Flood Insurance Reform Needs Further Reform

Flood Insurance Reform Needs Further Reform

An increasing number of property owners here and around the country have become aware of steep increases in their premiums, the result of the Biggert-Waters Flood Insurance Reform Act of 2012
By
Editorial

    New York Senators Charles E. Schumer and Kirsten Gillibrand and Representative Tim Bishop are among a bipartisan group of Washington lawmakers pushing for a second round of reform of the recently reformed National Flood Insurance Program. Their call for action comes as an increasing number of property owners here and around the country have become aware of steep increases in their premiums, the result of the Biggert-Waters Flood Insurance Reform Act of 2012, which sought to answer the program’s longstanding deficit. Debate in the Senate on a new Homeowner Flood Insurance Affordability Act is expected this week. From the perspective of many on the East End of Long Island, change is necessary.

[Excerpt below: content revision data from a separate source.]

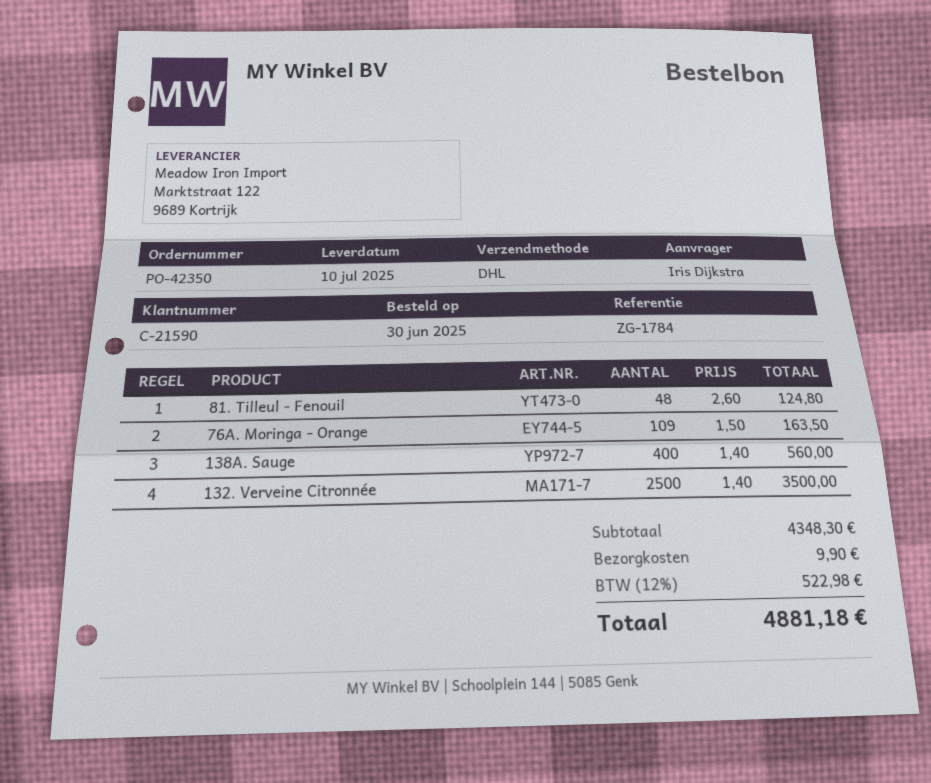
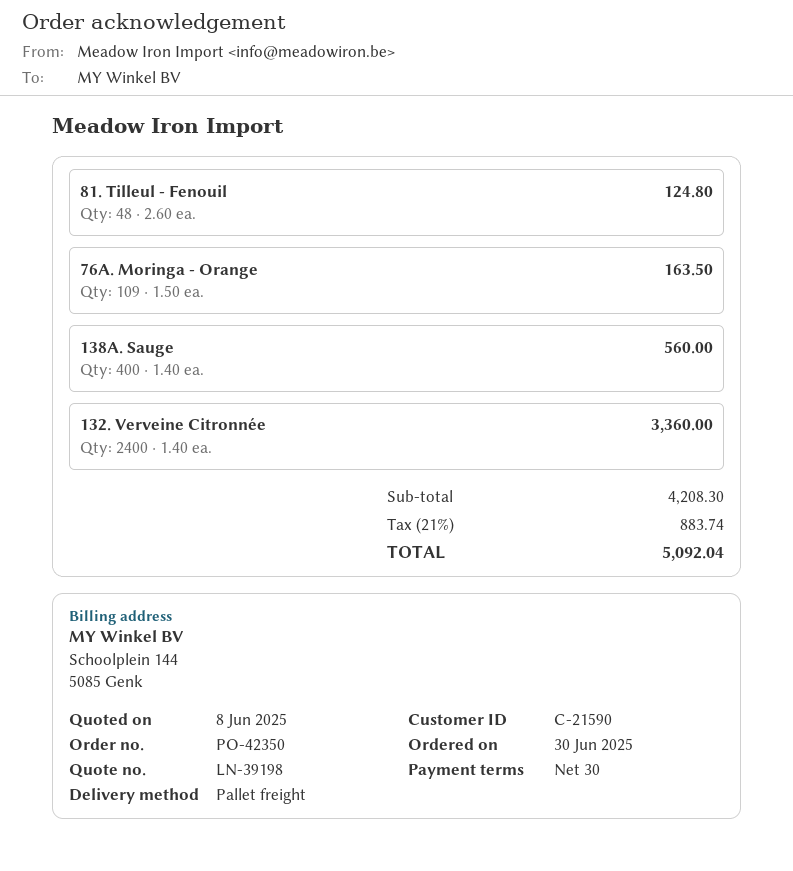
shipping method: DHL -> pallet freight
132. Verveine Citronnée: 2500 x 1.40 = 3500.00 -> 2400 x 1.40 = 3360.00
subtotal: 4348.30 -> 4208.30
shipping: 9.90 -> none
tax: 12% = 522.98 -> 21% = 883.74
total: 4881.18 -> 5092.04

    The intention of the authors of the earlier reform of federal flood insurance was good: Since Hurricane Katrina, the program had accumulated a deficit as large as $25 billion. Biggert-Waters was supposed to address that by phasing in premium hikes to reflect actual risks and reduce the subsidy from American taxpayers at large, which kept premiums low. In the new math, the safer a property from flood damage, the lower the cost. The reverse was applied to the most at-risk properties, as set out on federal maps.

    As things unfolded, however, the increases soared beyond belief — as much as 1,000 percent in some cases; in isolated examples rates were said to be leaping from $4,000 a year to more than $40,000. As a result, real estate deals have been jeopardized or called off. Outrage is mounting.

    There is a hidden risk to the federal program if prices rise to the point that some property owners decide to drop coverage. In that scenario, Congress might well be inclined to spend billions following the next major flood or hurricane to pay for uninsured losses. It is interesting to note that the $50 billion Hurricane Sandy relief package is just about double the accumulated deficit of the entire program over its nearly four decades of existence.

    Reducing taxpayer subsidies for flood insurance is necessary and reasonable. Doing so without destroying real estate markets or pricing some people out of their homes is reasonable too. The measures outlined in the proposed affordability act attempt to strike that balance and deserve swift passage.